When I got back to the recipe, I took the first ball of dough out of the fridge, plopped it down on the floured counter top, gently pressed on it with my rolling pin, and... watched it completely fall apart. And stick to my nonstick, floured rolling pin. And basically do everything except look like a nice, thin, cohesive sheet of pastry.
How to rescue, how to rescue... Well, I ended up just adding more water, using my hands to "doughify" things, and kept on moving. Yeah, the end results weren't pretty. Yeah, things stuck to the countertop A LOT. Yeah, I had to reroll the scraps of dough several times because I couldn't get my dough to make a nice rectangular shape.
But in the end, I had an even number of somewhat matching, rectangularish pieces of pastry.
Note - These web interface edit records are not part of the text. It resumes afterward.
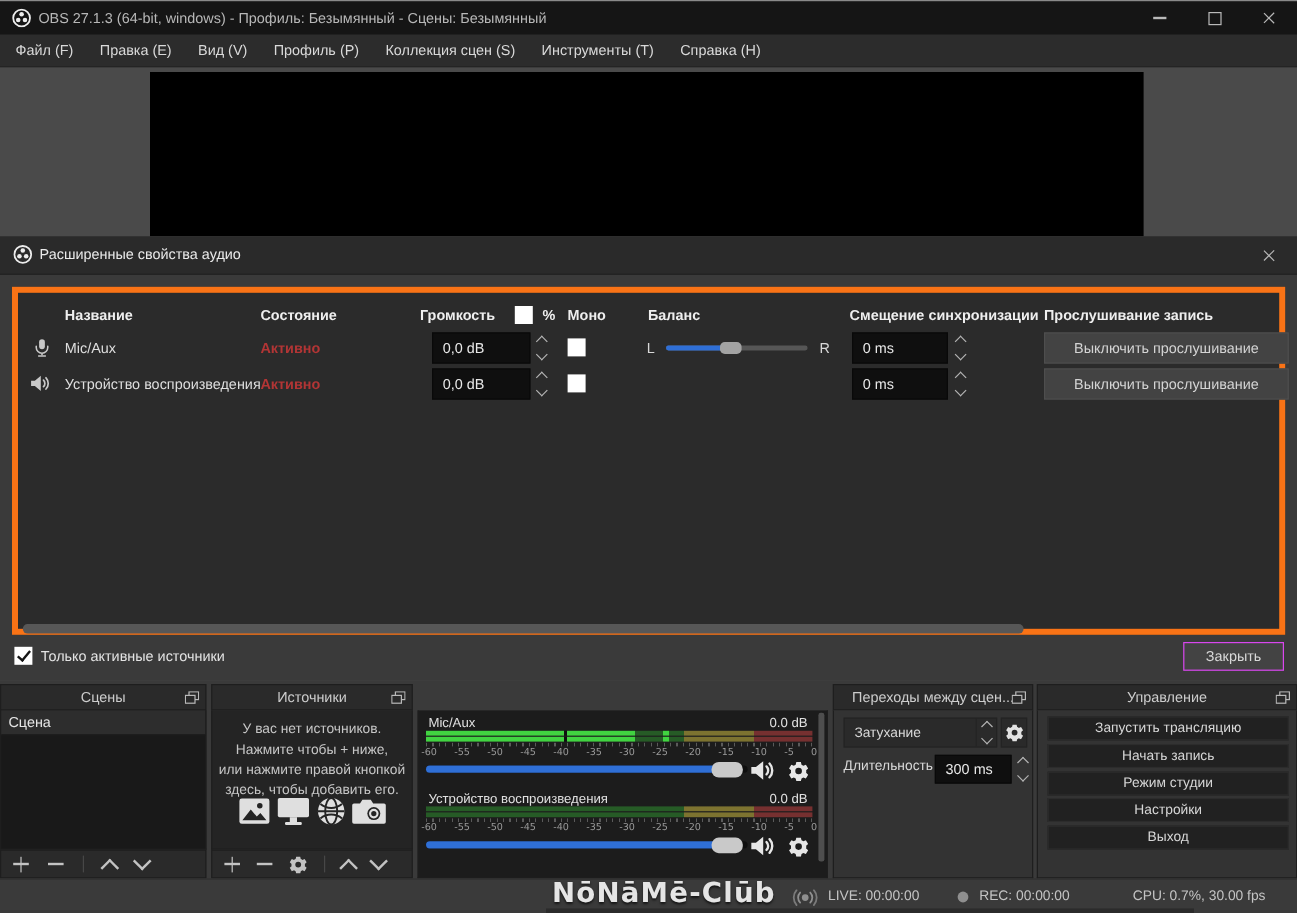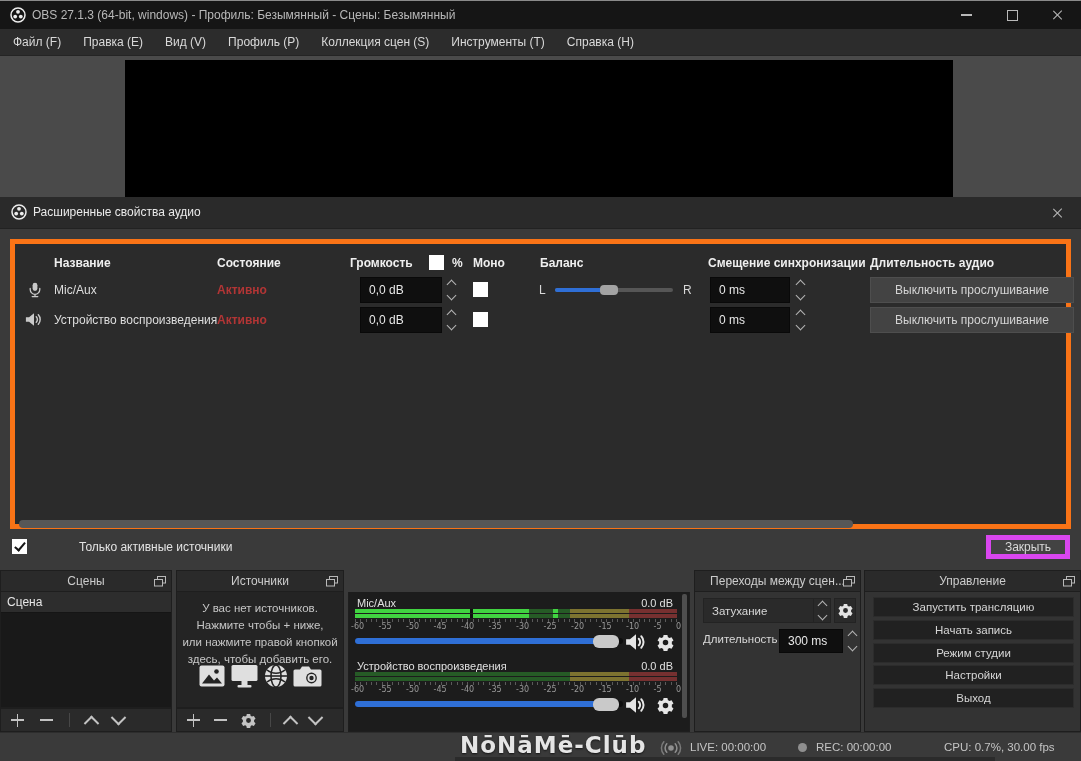--- a/index.html
+++ b/index.html
@@ -154,7 +154,7 @@
       <span class="th" style="left:458px">Моно</span>
       <span class="th" style="left:525px">Баланс</span>
       <span class="th" style="left:693px">Смещение синхронизации</span>
-      <span class="th" style="left:855px">Длительность аудио</span>
+      <span class="th" style="left:855px">Прослушивание запись</span>
 
       <div class="row" style="top:33px">
         <svg class="abs" style="left:12px;top:5px" width="16" height="16" viewBox="0 0 16 16">

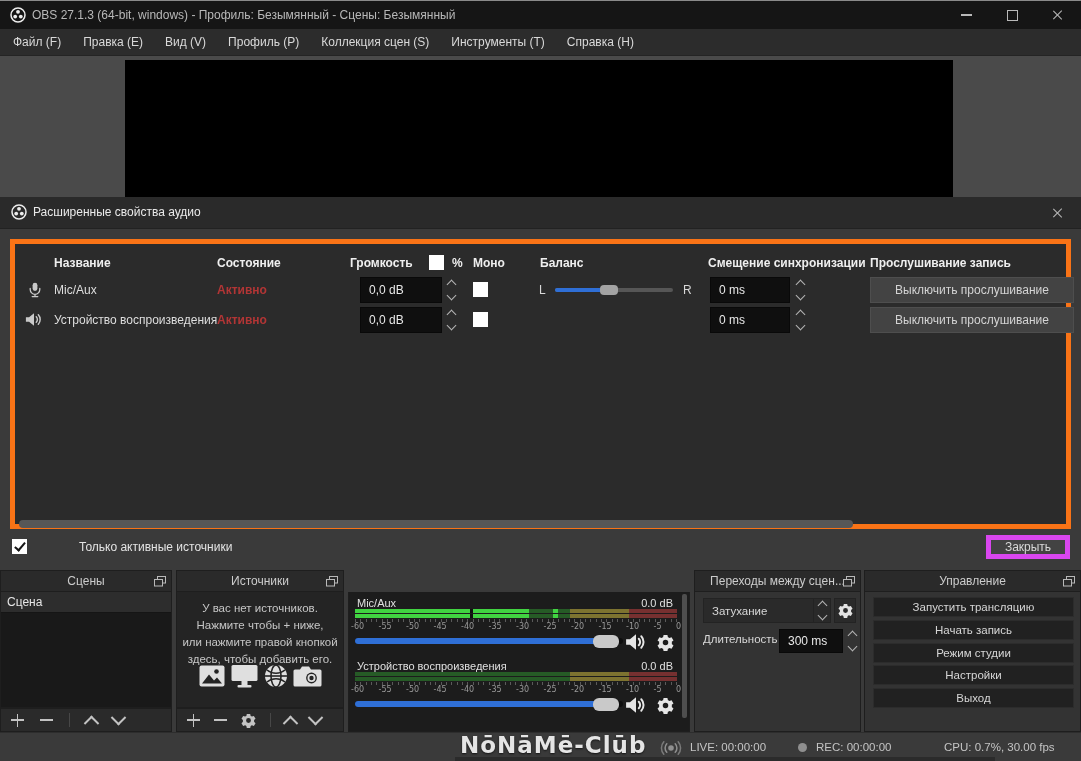--- a/index.html
+++ b/index.html
@@ -44,7 +44,7 @@
   .mon-btn{position:absolute;width:204px;height:26px;background:#434343;border:1px solid #4e4e4e;box-sizing:border-box;color:#d4d4d4;font-size:12px;display:flex;align-items:center;justify-content:center;}
   .hscroll-thumb{position:absolute;left:4px;top:276px;width:834px;height:8px;border-radius:4px;background:#575757;}
   .close-btn{position:absolute;left:986px;top:338px;width:84px;height:24px;background:#434343;border:5px solid #d946ef;box-sizing:border-box;color:#d8d8d8;font-size:12px;display:flex;align-items:center;justify-content:center;}
-  .active-only-lbl{position:absolute;left:34px;top:343px;font-size:12px;color:#e3e3e3;margin-left:45px;}
+  .active-only-lbl{position:absolute;left:34px;top:343px;font-size:12px;color:#e3e3e3;}
   
   .dockbg{left:0;top:566px;width:1081px;height:165px;background:#3a3a3a;}
   .panel{position:absolute;top:569px;height:162px;}

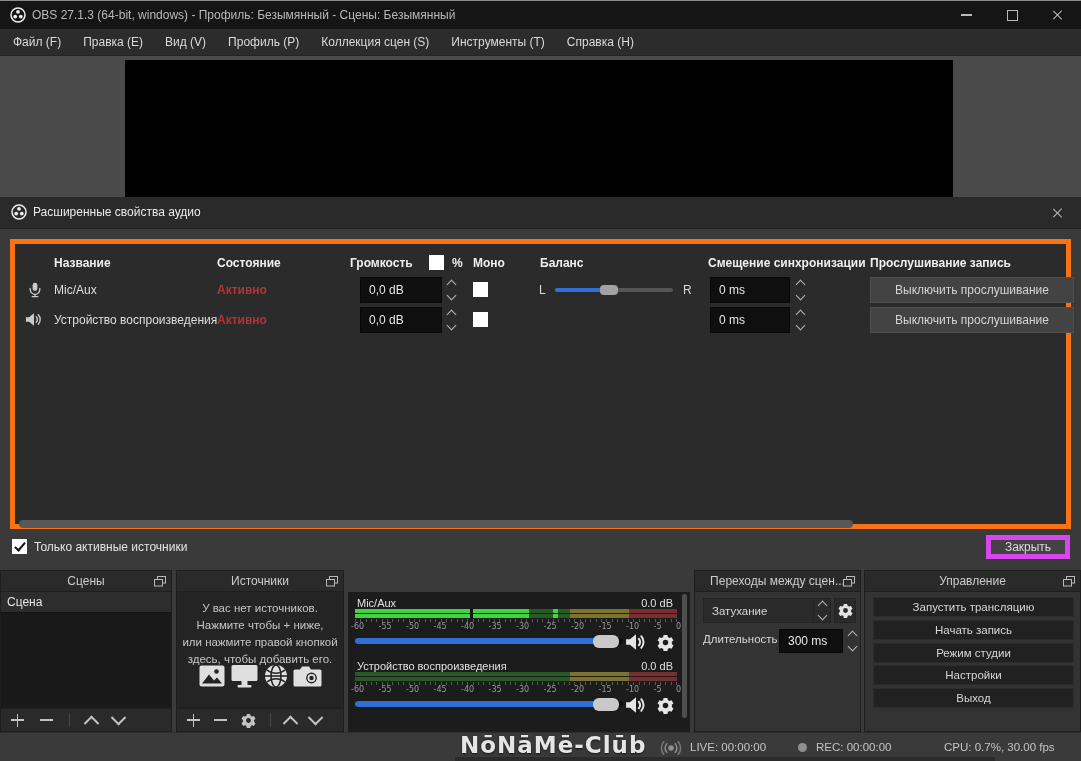--- a/index.html
+++ b/index.html
@@ -43,7 +43,7 @@
   .bal-handle{position:absolute;top:8px;width:18px;height:10px;border-radius:4px;background:#a3a3a3;}
   .mon-btn{position:absolute;width:204px;height:26px;background:#434343;border:1px solid #4e4e4e;box-sizing:border-box;color:#d4d4d4;font-size:12px;display:flex;align-items:center;justify-content:center;}
   .hscroll-thumb{position:absolute;left:4px;top:276px;width:834px;height:8px;border-radius:4px;background:#575757;}
-  .close-btn{position:absolute;left:986px;top:338px;width:84px;height:24px;background:#434343;border:5px solid #d946ef;box-sizing:border-box;color:#d8d8d8;font-size:12px;display:flex;align-items:center;justify-content:center;}
+  .close-btn{position:absolute;left:986px;top:338px;width:84px;height:24px;background:#434343;border:1px solid #d946ef;box-sizing:border-box;color:#d8d8d8;font-size:12px;display:flex;align-items:center;justify-content:center;}
   .active-only-lbl{position:absolute;left:34px;top:343px;font-size:12px;color:#e3e3e3;}
   
   .dockbg{left:0;top:566px;width:1081px;height:165px;background:#3a3a3a;}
I spread half of them with some strawberry preserves and diced fresh strawberries, covered them with the other half of the pastry pieces, and crimped everything together with a fork. And then I prayed.
Just kidding, I don't pray. Then I stuck them in the freezer for the recommended minimum of two hours.
Finally, when I had grown old and gray, I put the pop tarts from the freezer, directly in to the oven, and cooked them for about 25 minutes. I would have cooked them a bit longer, but finally had to take them out when my pans looked like this:
Not so much like the picture on the original blog, right?
Things started to look better once I got the tarts off the pans and out of the lagoon of melted fruit:
And then I frosted them, which helped even more (confectioner's sugar thinned with milk):
And once you get up close, they actually start to look appetizing:

The Verdict:
Smiling faces and empty plates.
Monday morning I was able to get both of the kids to eat another one (well, Lucy had half, but finished the other half today) before school, which is already miles ahead of my last attempt to bake a healthy (ish? Healthier?) breakfast snack. However, since then, Finn has informed me that he likes the boxed pop tarts better, and he probably won't be eating any more of the ones his poor mother slaved over.
Lucy said she will keep eating them. She is my favorite.